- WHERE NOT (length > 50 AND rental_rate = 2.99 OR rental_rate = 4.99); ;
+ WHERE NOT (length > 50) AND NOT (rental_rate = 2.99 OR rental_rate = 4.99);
--
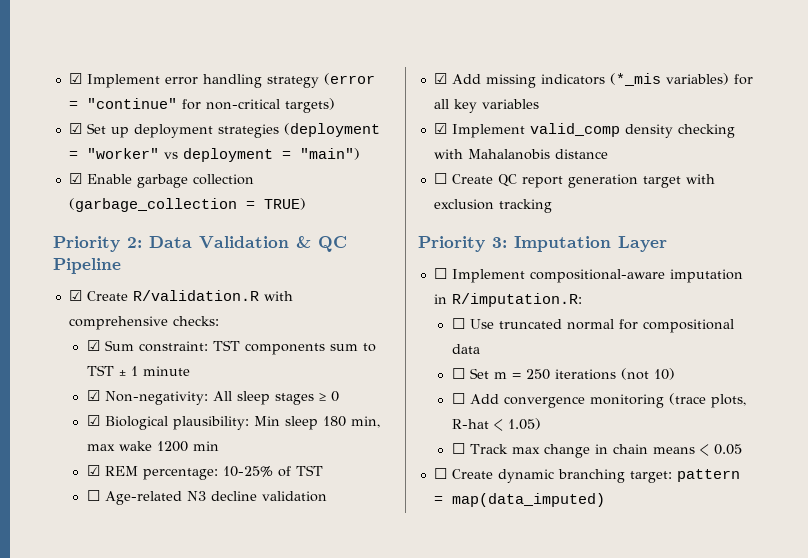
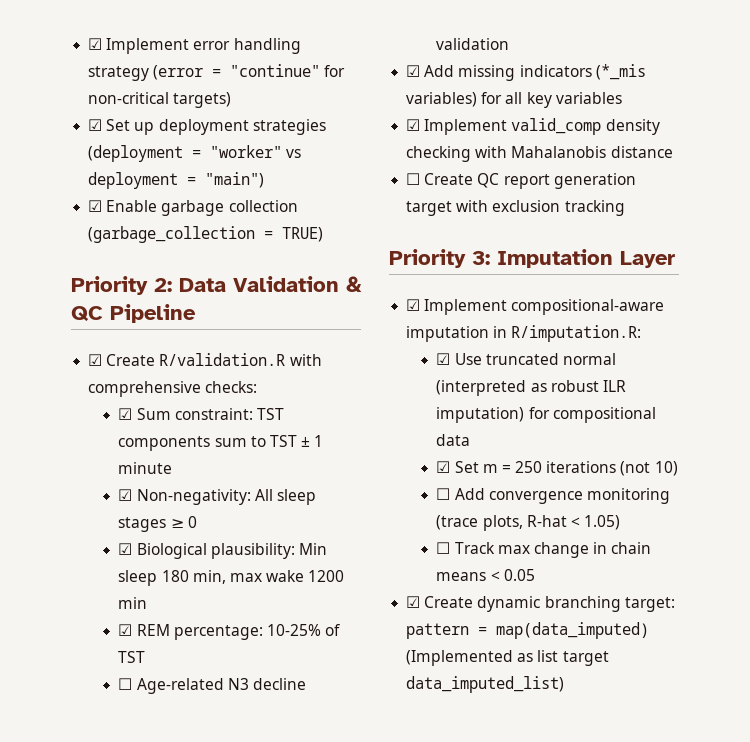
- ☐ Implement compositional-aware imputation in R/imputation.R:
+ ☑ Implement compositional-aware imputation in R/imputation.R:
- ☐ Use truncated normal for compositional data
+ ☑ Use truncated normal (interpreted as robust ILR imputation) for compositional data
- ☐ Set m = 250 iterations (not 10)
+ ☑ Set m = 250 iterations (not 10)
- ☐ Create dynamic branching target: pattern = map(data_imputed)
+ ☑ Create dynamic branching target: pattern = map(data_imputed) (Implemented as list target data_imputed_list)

[WORK REQUIRED] Everything from the line containing "- ☐ Set m = 250 iterations (not 10)" through the line containing "list target data_imputed_list)" in the material above should be retyped exactly, both ends included, and nothing more.

[SOLUTION BELOW]
- ☐ Set m = 250 iterations (not 10)
+ ☑ Set m = 250 iterations (not 10)
- ☐ Create dynamic branching target: pattern = map(data_imputed)
+ ☑ Create dynamic branching target: pattern = map(data_imputed) (Implemented as list target data_imputed_list)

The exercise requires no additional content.